Get over yourselves, people.
Mark Steyn
has a great article at The Spectator. My favorite paragraph:
One constituency that’s more or less dead after this election is the liberal warmongers — the fellows like Andrew Sullivan (of Britain’s Sunday Times) and Thomas Friedman (of the New York Times) and my compatriot Michael Ignatieff. Before the Iraq war, they were some of its biggest boosters. In recent months, they all turned, and most of them persuaded themselves that Kerry was the man to fix the mess in Iraq and see things through. I found this extraordinary. The defeat of Bush would have been seen around the world as a repudiation of his view of the war, and especially the aspect that the moulting hawks were once so keen on: his commitment to bringing liberty to the Middle East. John Kerry couldn’t have been more explicit that that was not his aim. The moulters’ willingness to abandon the long-term goal because of a nickel’n’dime jailhouse scandal and a rate of combat fatalities that any earlier generation of Americans would have regarded as the blessings of a merciful God speaks very poorly for them. Even as an armchair warrior, I wouldn’t want to be in a foxhole with these guys.
My thoughts exactly. Sullivan was so quick to turn on the President, it was amazing. If Iraq is Sullivan's view of an unsuccessful campaign, it's a damn good thing he wasn't around in WWII (Operation Marketgarden, anyone?).
Assuming the photo is real,
the guy they have in the Master Chief suit is too tall and too skinny. Yes, I'm being picky.
Excuse me for being a few days behind
for I have been out of the office this week. I have an Onion desk calendar and the headline from Wednesday spoke to this old D&D player:
Bill Gates Grants Self 18 Dexterity, 20 Charisma: REDMOND, WA - Microsoft head Bill Gates, already widely considered to be among the most powerful men in the world, further increased his powers Monday, augmenting several of his key statistics to near-immortal levels.

Among the most striking increases were a +2 raise in dexterity to 18 and an overwhelming charisma increase to the above-human score of 20, placing Gates in the realm of deities and demigods.
It reminds me of how caught up in D&D we were, how everything was a dice roll. If one of us, say, tripped on the way into the cafeteria, we'd say he must have missed his dexterity check. And, yes, I remember sitting around with the D&D guys guessing what our attributes would be, and how jealous the other must be of me with all of my 18s (just kidding).

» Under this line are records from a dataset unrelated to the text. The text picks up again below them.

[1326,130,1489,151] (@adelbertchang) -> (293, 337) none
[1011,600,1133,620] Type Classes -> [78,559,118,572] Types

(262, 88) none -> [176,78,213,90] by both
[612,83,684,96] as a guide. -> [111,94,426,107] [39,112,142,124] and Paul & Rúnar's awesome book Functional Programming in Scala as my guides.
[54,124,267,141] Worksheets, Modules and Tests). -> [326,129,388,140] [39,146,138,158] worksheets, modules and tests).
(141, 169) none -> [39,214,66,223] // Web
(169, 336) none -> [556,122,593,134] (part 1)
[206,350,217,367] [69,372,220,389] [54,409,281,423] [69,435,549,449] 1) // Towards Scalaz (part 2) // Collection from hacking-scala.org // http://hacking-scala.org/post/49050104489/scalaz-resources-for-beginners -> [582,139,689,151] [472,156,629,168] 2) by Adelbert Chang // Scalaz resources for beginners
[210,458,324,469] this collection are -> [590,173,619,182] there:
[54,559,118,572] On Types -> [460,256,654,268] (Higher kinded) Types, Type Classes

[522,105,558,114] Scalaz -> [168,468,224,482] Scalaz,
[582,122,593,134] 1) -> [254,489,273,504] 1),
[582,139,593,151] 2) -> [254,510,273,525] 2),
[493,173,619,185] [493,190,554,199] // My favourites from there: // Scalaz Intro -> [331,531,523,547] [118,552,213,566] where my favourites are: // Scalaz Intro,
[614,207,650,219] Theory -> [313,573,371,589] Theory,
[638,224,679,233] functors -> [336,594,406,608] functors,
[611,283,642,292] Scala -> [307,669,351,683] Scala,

Didn't I just make a post on how un-geeky I was? So much for that.
Speaking of how smart people know what's best,
the first section of yesterday's Best of the Web makes it clear that Kerry supporters think Bush supporters are morons. I'm particularly entertained by Eric Alterman:
Let's face it. It's not Kerry's fault. It's not Nader's fault (this time). It's not the media's fault (though they do bear a heavy responsibility for much of what ails our political system). It's not "our" fault either. The problem is just this: Slightly more than half of the citizens of this country simply do not care about what those of us in the "reality-based community" say or believe about anything.
Taranto sums it up nicely:
Bush voters tend to see big-city liberals as arrogant elitists, and the above quotes make clear that they are substantially correct. If those liberals were as sophisticated and open-minded as they fancy themselves to be, they would make an effort to understand why most Americans disagree with them rather than simply dismissing them as idiots.
The comment about
programmers surprises me to an extent. I'd have thought many of them would be libertarians. Particularly Microsoft employees.

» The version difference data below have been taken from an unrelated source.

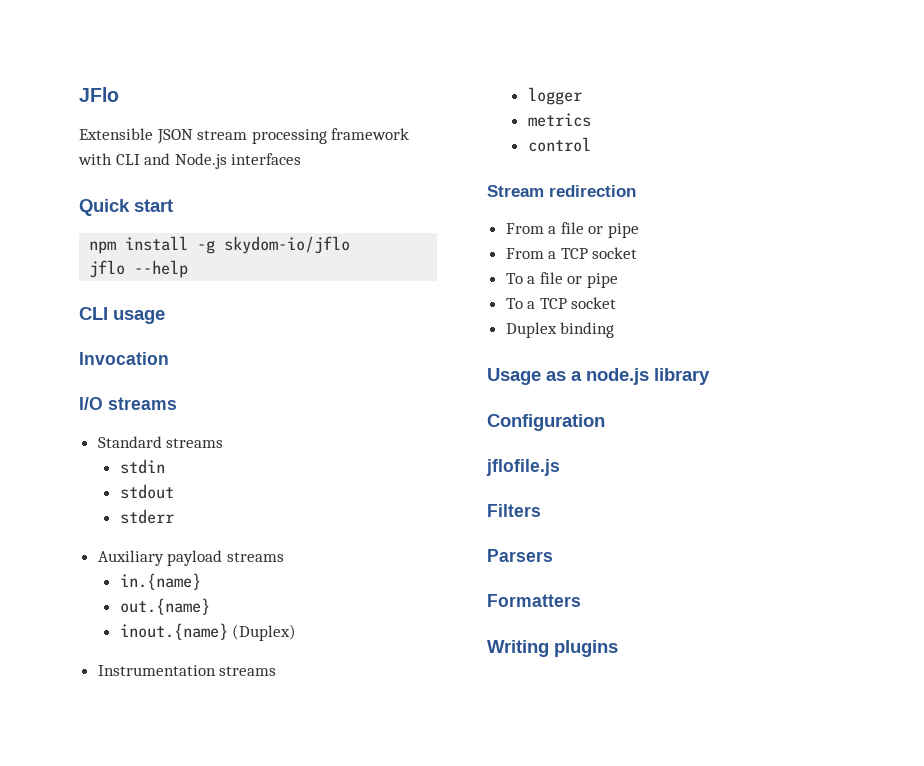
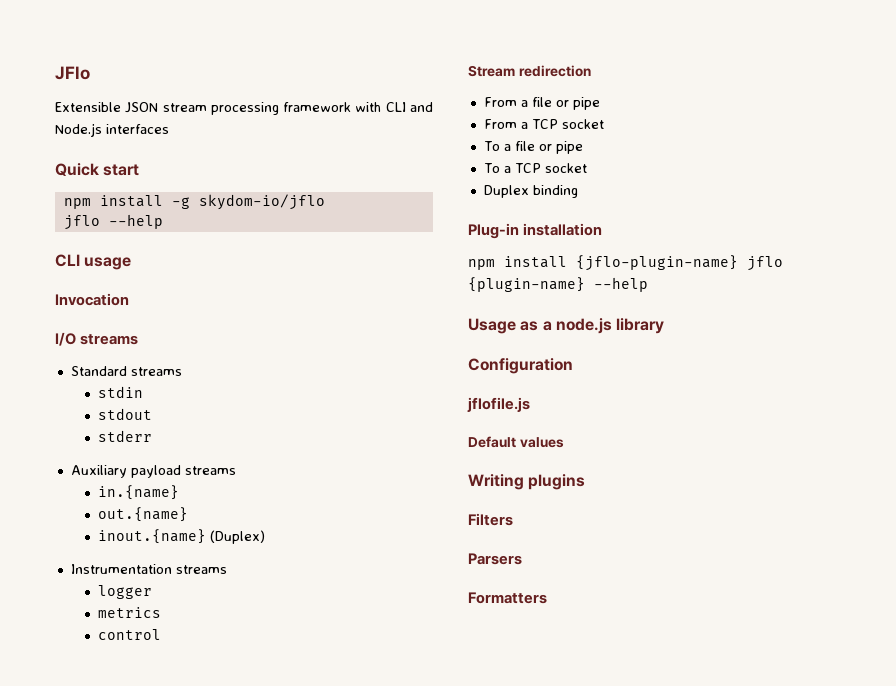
(615, 330) none -> [468,223,603,239] [468,255,783,271] [468,277,648,292] // Plug-in installation // npm install {jflo-plugin-name} jflo {plugin-name} --help
(560, 467) none -> [468,436,564,448] [468,474,586,490] // Default values // Writing plugins
[487,640,618,657] // Writing plugins -> (547, 598) none

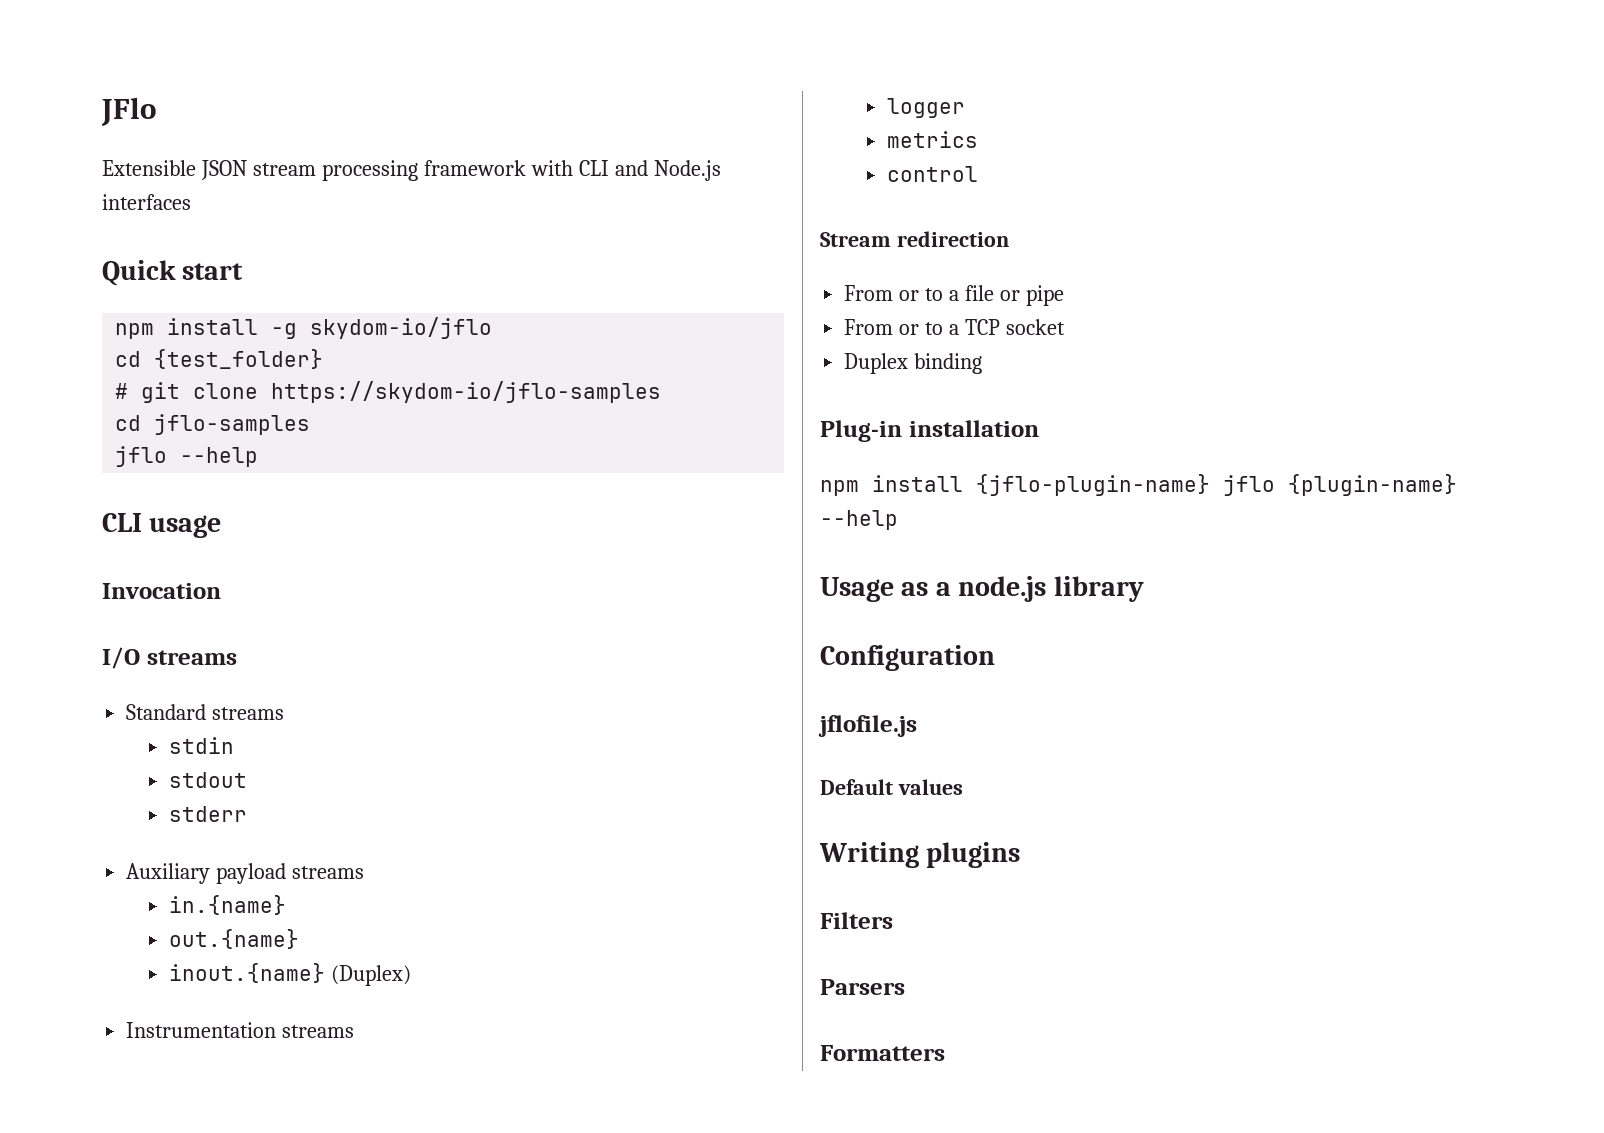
(325, 202) none -> [115,349,324,369] [115,381,662,403] [115,414,311,435] // cd {test_folder} // # git clone https://skydom-io/jflo-samples // cd jflo-samples
(517, 102) none -> [899,288,944,301] or to
[520,119,604,129] [483,141,583,154] [483,163,500,173] a TCP socket // To a file or pipe // To -> [899,322,944,335] or to

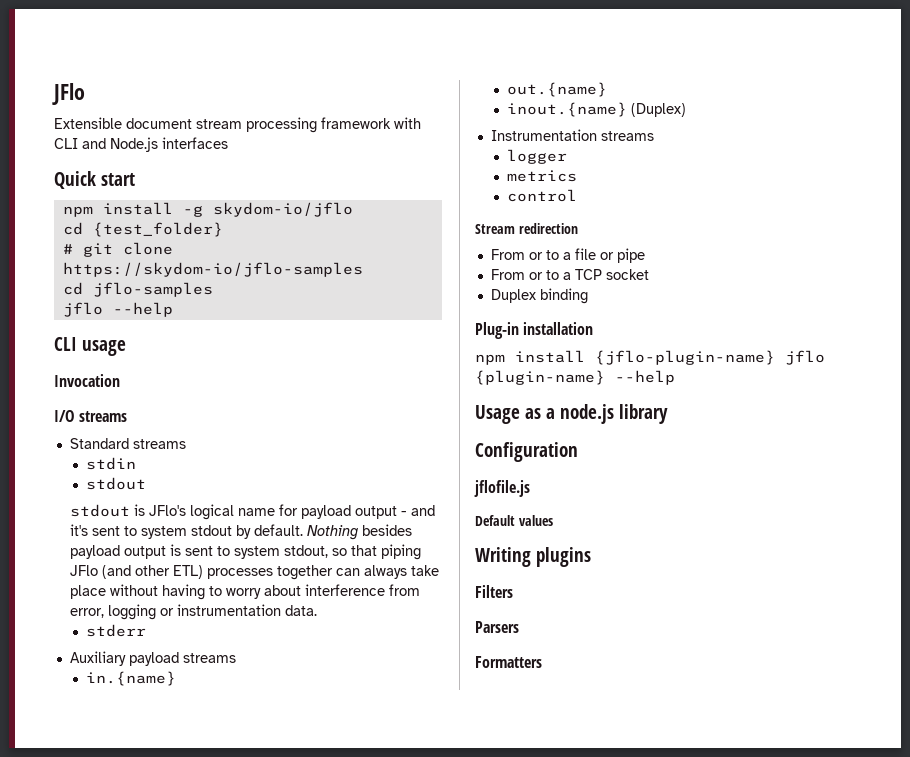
[200,160,247,180] JSON -> [126,118,192,129] document
(247, 780) none -> [69,504,435,520] [69,524,412,540] [69,544,421,560] [69,565,439,580] [69,584,420,600] [69,604,317,620] // stdout is JFlo's logical name for payload output - and it's sent to system stdout by default. Nothing besides payload output is sent to system stdout, so that piping JFlo (and other ETL) processes together can always take place without having to worry about interference from error, logging or instrumentation data.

Regarding vocational tendencies among the political classes, this may be cliched, but Republicans, conservatives in particular, seem more pragmatic. Reality's a certain way, and we can work around it, but fundamental truths are just that, fundamental truths. That isn't to say that they can't be visionary (Ronald Reagan was a visionary), but they have more of an understanding of the immutability of certain ideas. Anyway, this pragmatism would lead one toward the private sector.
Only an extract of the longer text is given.